Once the line containing "display:flex; justify-content:flex-end; align-items:center;" is found in the data below, repeat it and every later line exactly, leaving the pictures out.

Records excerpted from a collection
───

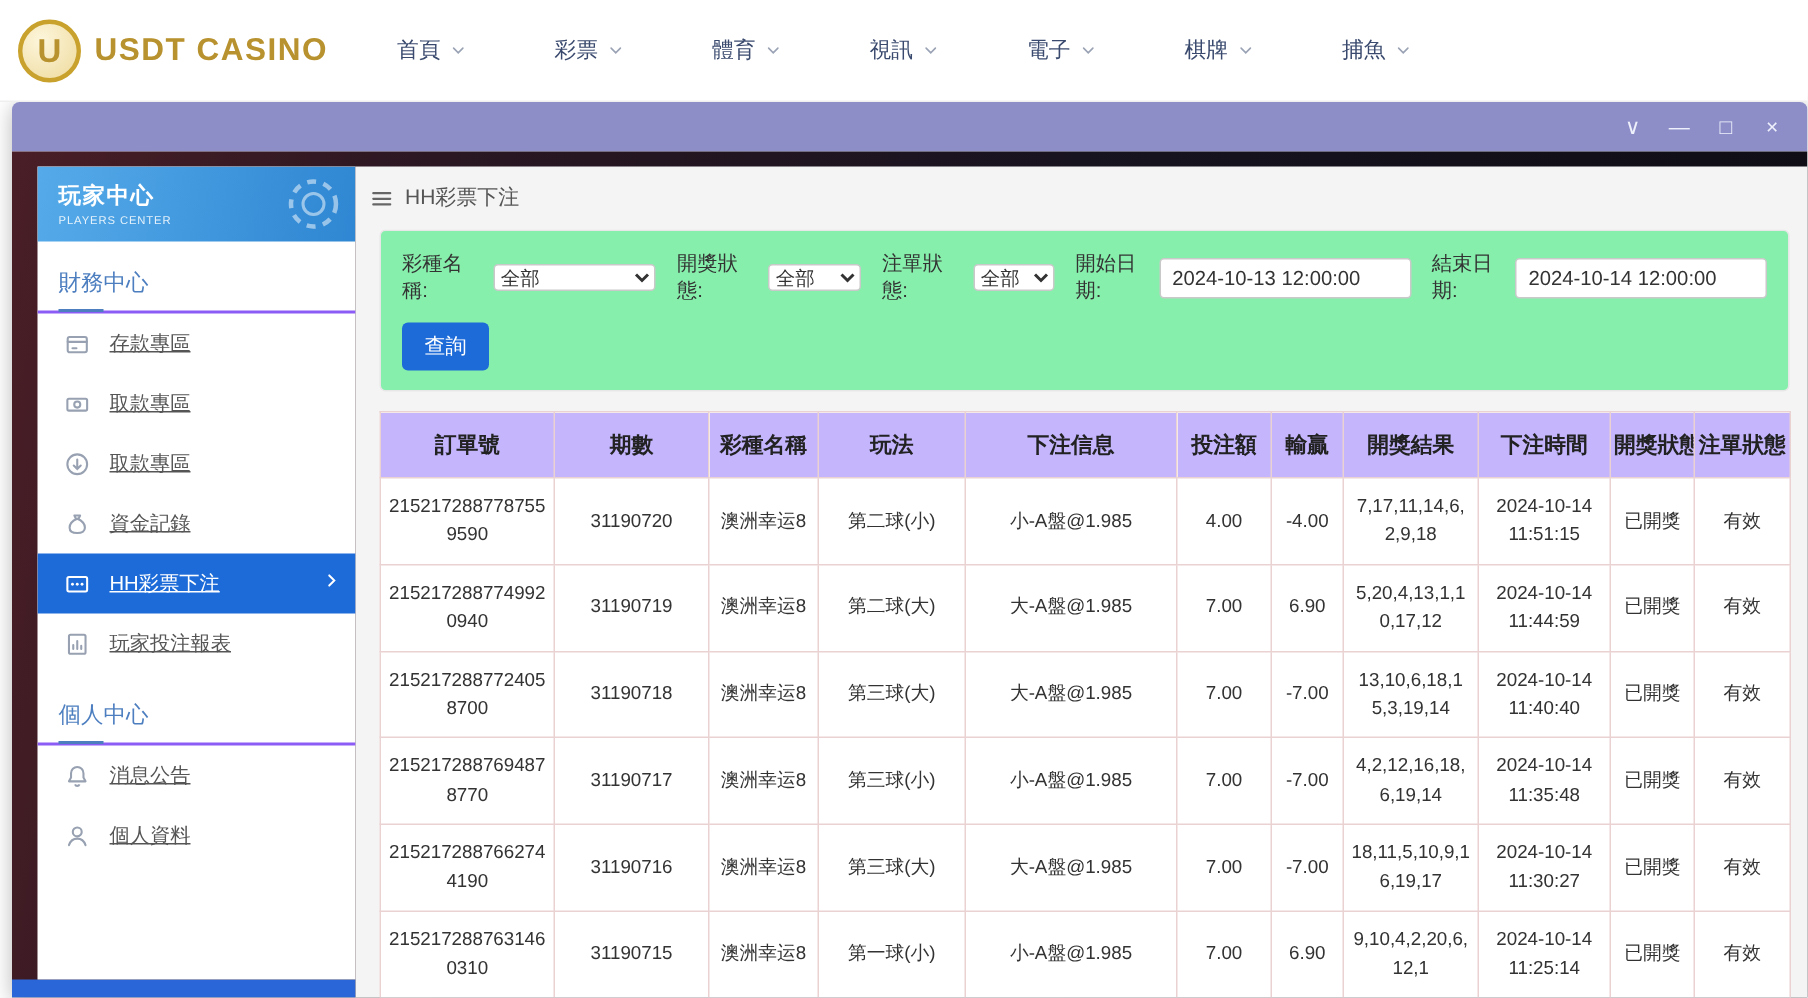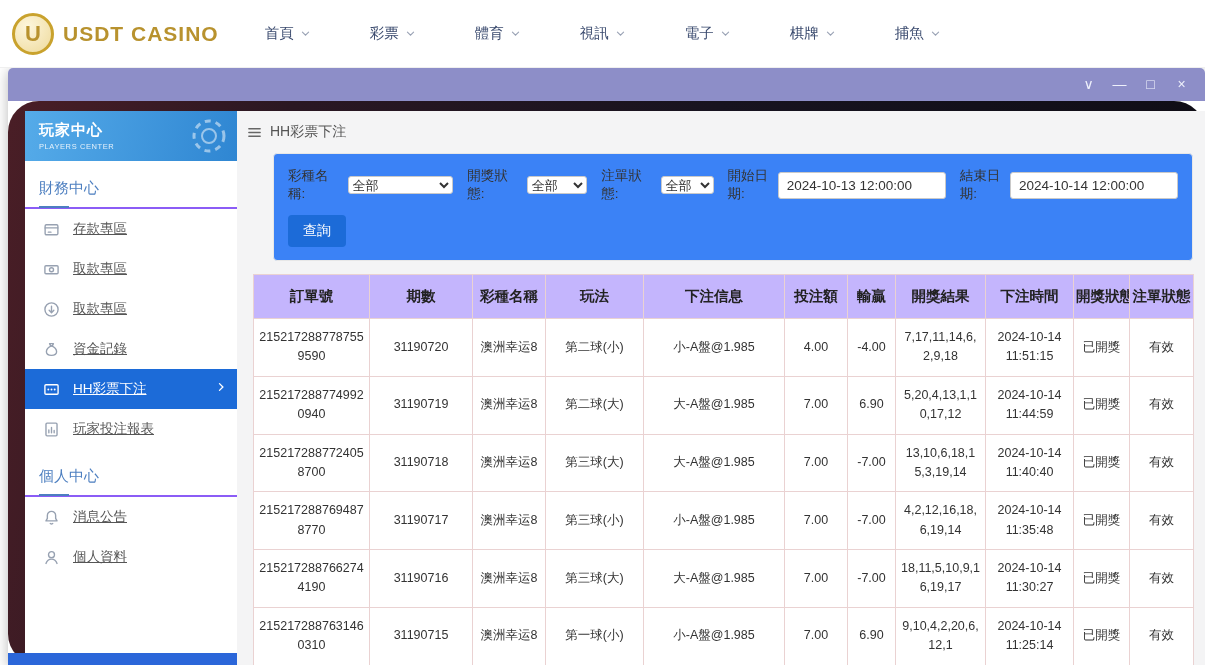--- a/index.html
+++ b/index.html
@@ -27,7 +27,7 @@
     display:flex; justify-content:flex-end; align-items:center; padding-right:8px; }
   .win-btn { width:31px; text-align:center; color:#eef0fb; font-size:14px; cursor:pointer; line-height:33px; }
   .modal-body { position:absolute; top:33px; left:0; right:0; bottom:0;
-    background:linear-gradient(100deg,#4a1e26 0%,#2a1722 22%,#17131f 55%,#0e0c14 100%);border-radius:31px; }
+    background:linear-gradient(100deg,#4a1e26 0%,#2a1722 22%,#17131f 55%,#0e0c14 100%); }
   .modal-body::after { content:""; position:absolute; left:0; bottom:0; width:229px; height:12px;
     background:#2b66d9; }
   .inner { position:absolute; left:17px; top:10px; right:0; bottom:0; display:flex; z-index:2; }

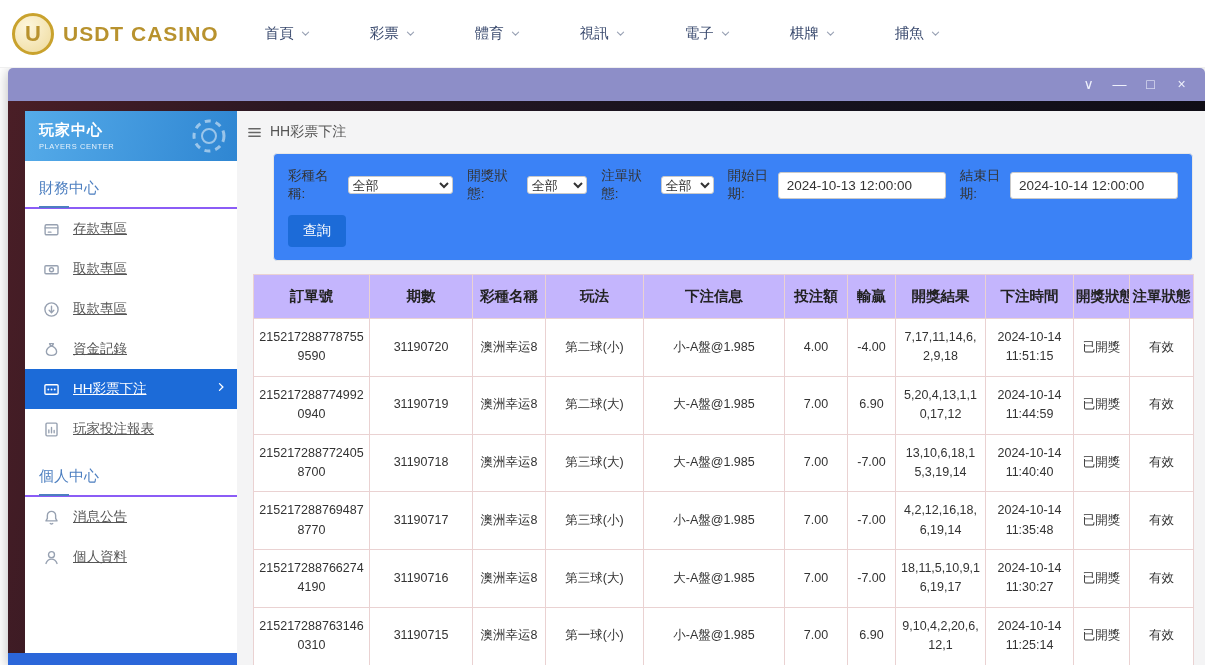--- a/index.html
+++ b/index.html
@@ -60,7 +60,7 @@
   .icn.menu { color:#666; display:flex; cursor:pointer; }
   .icn.menu svg { width:15px; height:15px; }
   .body-pad { padding:0 12px 0 16px; overflow:hidden; }
-  .filter-panel { background:#3b82f6; border:1px solid #e7e7e7; border-radius:4px; padding:13px 14px;margin-left:20px; }
+  .filter-panel { background:#86efac; border:1px solid #e7e7e7; border-radius:4px; padding:13px 14px; }
   .filter-row { display:flex; align-items:center; gap:14px; }
   .filter { display:flex; align-items:center; gap:5px; font-size:13.5px; color:#333; }
   .f-select { height:18px; border:1px solid #c9c9c9; border-radius:3px; background:#fff;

───

ANSWER BOX ::
     display:flex; justify-content:flex-end; align-items:center; padding-right:8px; }
   .win-btn { width:31px; text-align:center; color:#eef0fb; font-size:14px; cursor:pointer; line-height:33px; }
   .modal-body { position:absolute; top:33px; left:0; right:0; bottom:0;
-    background:linear-gradient(100deg,#4a1e26 0%,#2a1722 22%,#17131f 55%,#0e0c14 100%);border-radius:31px; }
+    background:linear-gradient(100deg,#4a1e26 0%,#2a1722 22%,#17131f 55%,#0e0c14 100%); }
   .modal-body::after { content:""; position:absolute; left:0; bottom:0; width:229px; height:12px;
     background:#2b66d9; }
   .inner { position:absolute; left:17px; top:10px; right:0; bottom:0; display:flex; z-index:2; }

--- a/index.html
+++ b/index.html
@@ -60,7 +60,7 @@
   .icn.menu { color:#666; display:flex; cursor:pointer; }
   .icn.menu svg { width:15px; height:15px; }
   .body-pad { padding:0 12px 0 16px; overflow:hidden; }
-  .filter-panel { background:#3b82f6; border:1px solid #e7e7e7; border-radius:4px; padding:13px 14px;margin-left:20px; }
+  .filter-panel { background:#86efac; border:1px solid #e7e7e7; border-radius:4px; padding:13px 14px; }
   .filter-row { display:flex; align-items:center; gap:14px; }
   .filter { display:flex; align-items:center; gap:5px; font-size:13.5px; color:#333; }
   .f-select { height:18px; border:1px solid #c9c9c9; border-radius:3px; background:#fff;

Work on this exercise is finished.